Les étudiants de la faculté des sciences pharmaceutiques de l’Université catholique du Graben (UCG) ont pris part, ce samedi 11 avril, à un exposé-débat consacré à l’apport de la nanotechnologie dans la prise en charge des maladies. La séance, animée par le pharmacien Dr Ushindi Victoire, ancien de l’UCG et actuellement doctorant à l’Université de Kinshasa, a permis de mobiliser les futurs pharmaciens sur l’utilité de la nanotechnologie pour la médecine de demain.
Devant un auditoire attentif, l’intervenant a mis en lumière les défis liés à l’efficacité des médicaments dans l’organisme humain. Selon lui, pour que le médicament arrive au niveau de la maladie, il y a plusieurs barrières, notamment l’acidité de l’estomac, le foie ou encore les macrophages qui tentent de le détruire.
Pour contourner ces obstacles, Dr Ushindi conseille l’usage des nanoparticules, ces structures microscopiques qui permettent de transporter le médicament directement vers la cible.
«La nanoparticule est comparable au cheval de Troie. A travers lui, on achemine le médicament à l’intérieur, et dès qu’il arrive là où il doit agir, c’est maintenant qu’il se libère. Donc, les nanoparticules, qui sont ces structures de petite taille, contournent toutes les barrières et libèrent le principe actif uniquement là où il doit agir, sans affecter les autres structures », a-t-il expliqué.

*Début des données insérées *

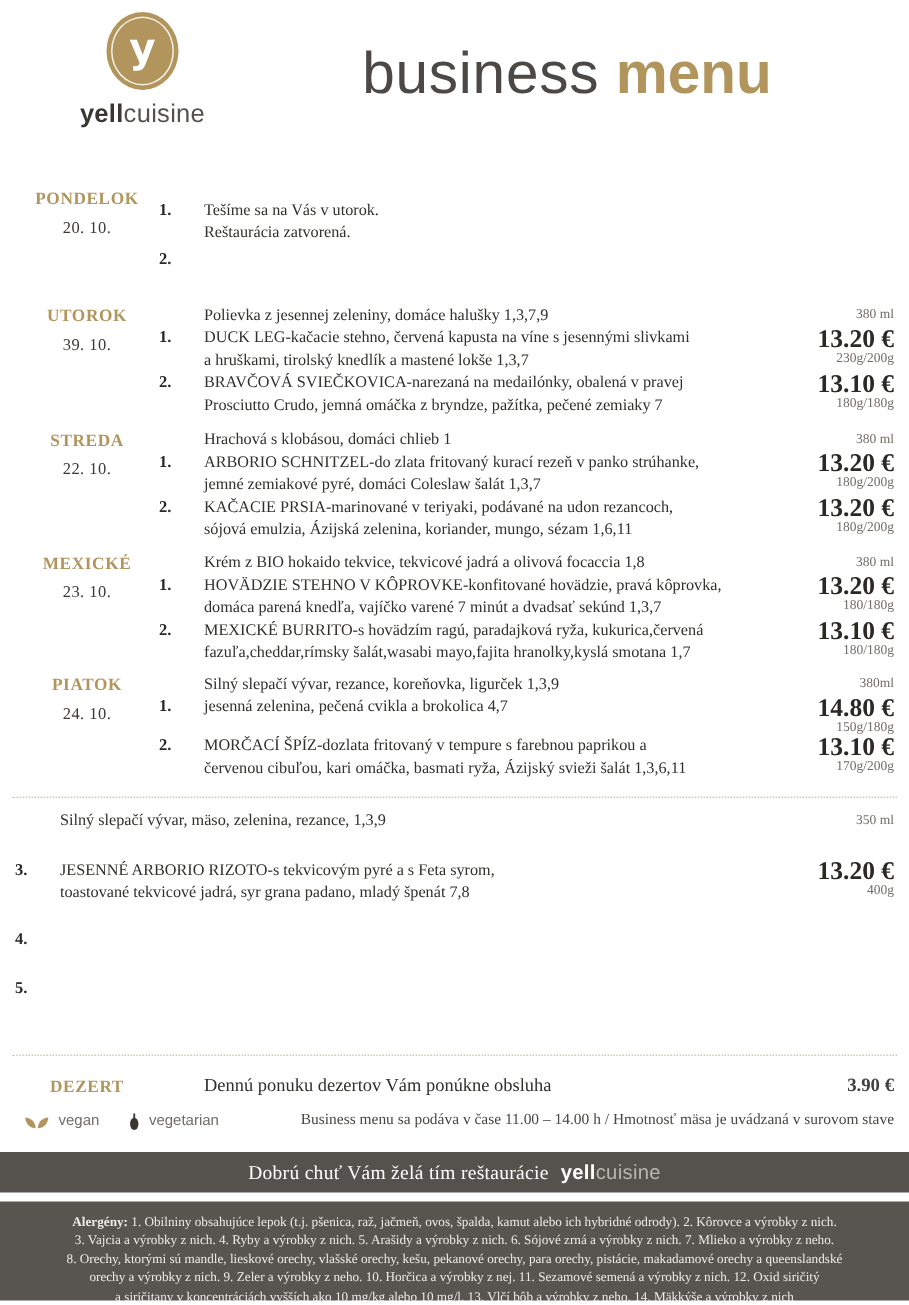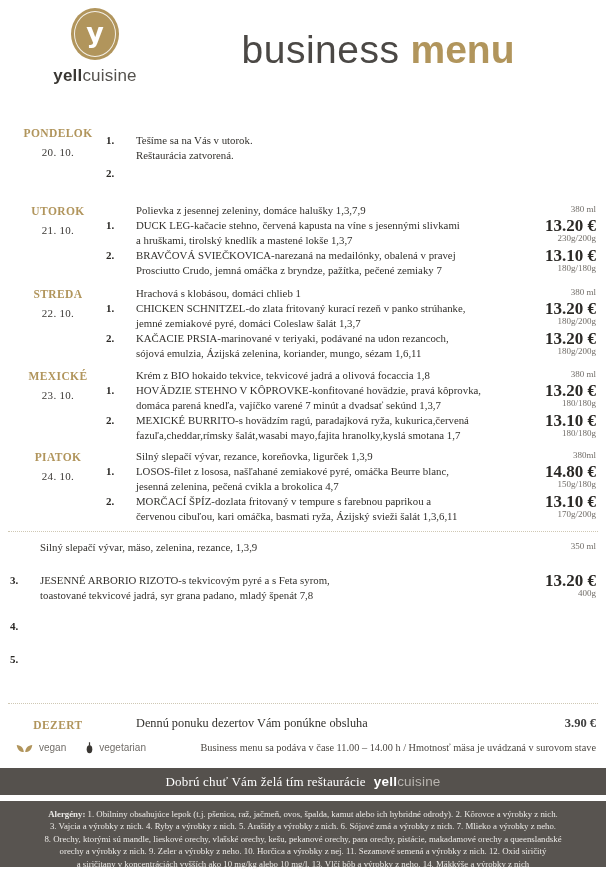--- a/index.html
+++ b/index.html
@@ -107,7 +107,7 @@
       <section class="day-section s1">
         <div class="day-col">
           <div class="day-name">UTOROK</div>
-          <div class="day-date">21. 10.</div>
+          <div class="day-date">39. 10.</div>
         </div>
         <div class="day-content">
           <div class="menu-row">

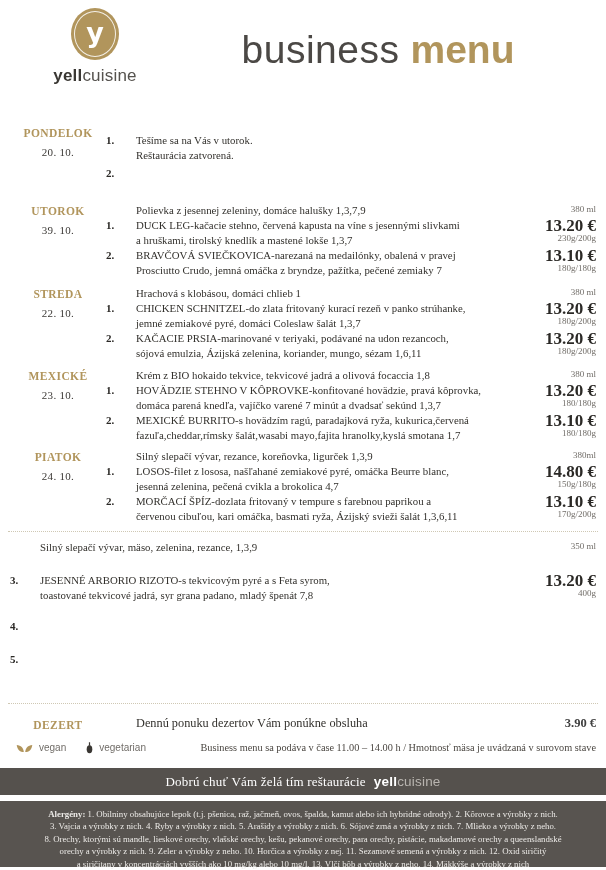--- a/index.html
+++ b/index.html
@@ -161,7 +161,7 @@
           <div class="menu-row">
             <div class="num-col">1.</div>
             <div class="text-col">
-              <div>CHICKEN SCHNITZEL-do zlata fritovaný kurací rezeň v panko strúhanke,</div>
+              <div>ARBORIO SCHNITZEL-do zlata fritovaný kurací rezeň v panko strúhanke,</div>
               <div>jemné zemiakové pyré, domáci Coleslaw šalát 1,3,7</div>
             </div>
             <div class="price-col">

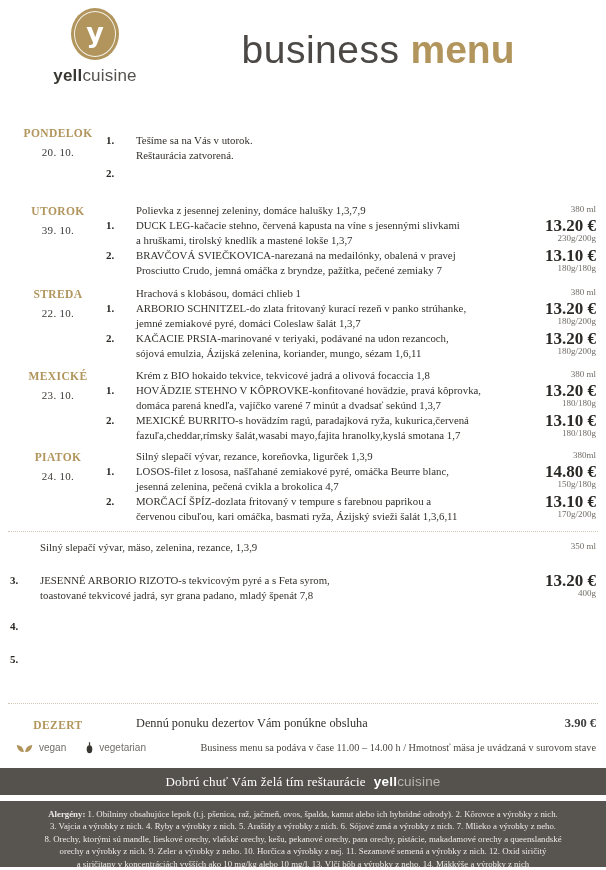--- a/index.html
+++ b/index.html
@@ -239,7 +239,6 @@
           <div class="menu-row">
             <div class="num-col">1.</div>
             <div class="text-col">
-              <div>LOSOS-filet z lososa, našľahané zemiakové pyré, omáčka Beurre blanc,</div>
               <div>jesenná zelenina, pečená cvikla a brokolica 4,7</div>
             </div>
             <div class="price-col">

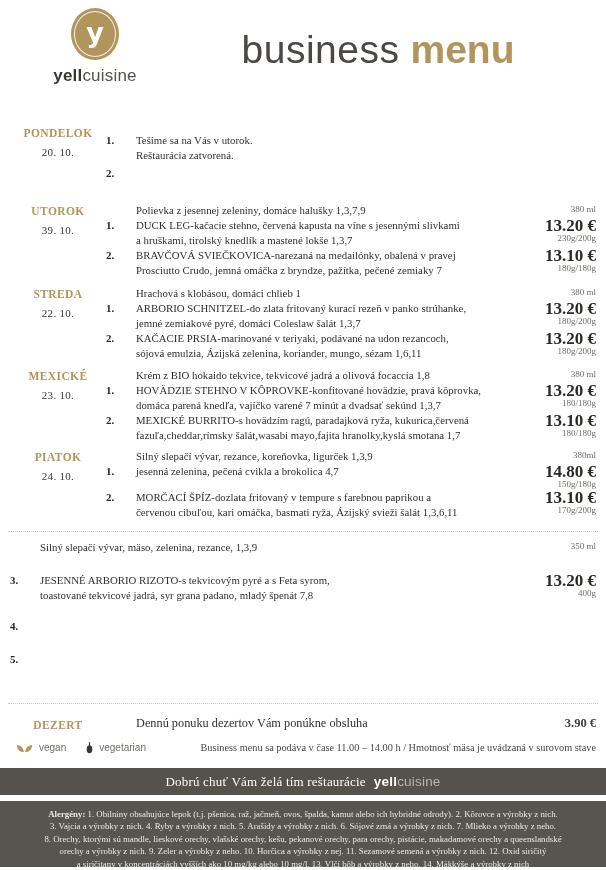--- a/index.html
+++ b/index.html
@@ -45,7 +45,7 @@
   .dessert-price{width:92px;text-align:right;font-size:12.5px;font-weight:bold;color:#404040;}
 
   
-  .legend-row{position:absolute;top:741px;left:16px;right:10px;display:flex;align-items:center;}
+  .legend-row{position:absolute;top:741px;left:16px;right:10px;display:flex;}
   .legend{display:flex;align-items:center;gap:6px;font-family:"Liberation Sans",sans-serif;
           font-size:10px;color:#716d68;}
   .legend .gap{width:8px;}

L’expert a également défini la nanotechnologie comme la science qui étudie les particules à l’échelle du nanomètre. Il a insisté sur la flexibilité de l’administration des nanoparticules, qui peuvent être introduites dans l’organisme par différentes voies, notamment orale, intraveineuse ou intramusculaire.

Cependant, déplore ce chercheur, malgré ses avantages prometteurs, la nanotechnologie reste confrontée à un défi majeur : son coût élevé. Illustrant son propos par une expérience personnelle, Dr Ushindi évoque le cas d’un simple comprimé de paracétamol dont le prix pourrait passer de 500 francs à près de 50 voire 100 dollars s’il intégrait cette technologie.
« Moi je travaille avec les Indiens dans la commercialisation de leurs médicaments. Un jour, j’ai posé la question à notre boss: est-ce qu’on ne peut pas intégrer la nanotechnologie dans notre firme ? Je dis : Moi je suis expert dans ce domaine, je pourrais peut-être intervenir. » Qu’est-ce qu’il m’a dit ? « Pharmacien, une plaquette de paracétamol, c’est combien ? » On dit : « C’est 500 francs. » « Ajoute la technologie, mets paracétamol à nanotechnologie. Tu penses que ça sera 500 francs? »Je dis : « Non, ça devrait être autour de 50 dollars, 100 dollars. » Et il m’a dit : « Avec cette vie ici de Kinshasa, tu penses que quelqu’un va accepter d’acheter le paracétamol à 50 dollars alors qu’on peut acheter ça à 500 francs. Bref, nous disons que le contexte économique de la RDC limite fortement son accessibilité », a- t-il souligné.
De ce fait, cette innovation est principalement utilisée dans le traitement des maladies complexes telles que les cancers ou le diabète, où les patients sont plus disposés à supporter des coûts élevés.
De nombreux étudiants présents ont salué la pertinence du thème abordé.
« Cela va m’aider dans mes recherches, car ces techniques sont plus efficaces que certains médicaments que nous utilisons couramment », a déclaré Raisa Kalioto, étudiante en troisième année. Un autre participant a également exprimé son intérêt pour le sujet, estimant qu’il ouvre de nouvelles perspectives dans le domaine de la recherche pharmaceutique.
Clôturant la séance, le modérateur, le pharmacien Dr Kavusa Vyalema Jean-Marie, assistant à la faculté des sciences pharmaceutiques de l’UCG, a remercié les intervenants et encouragé les étudiants à vulgariser les connaissances acquises.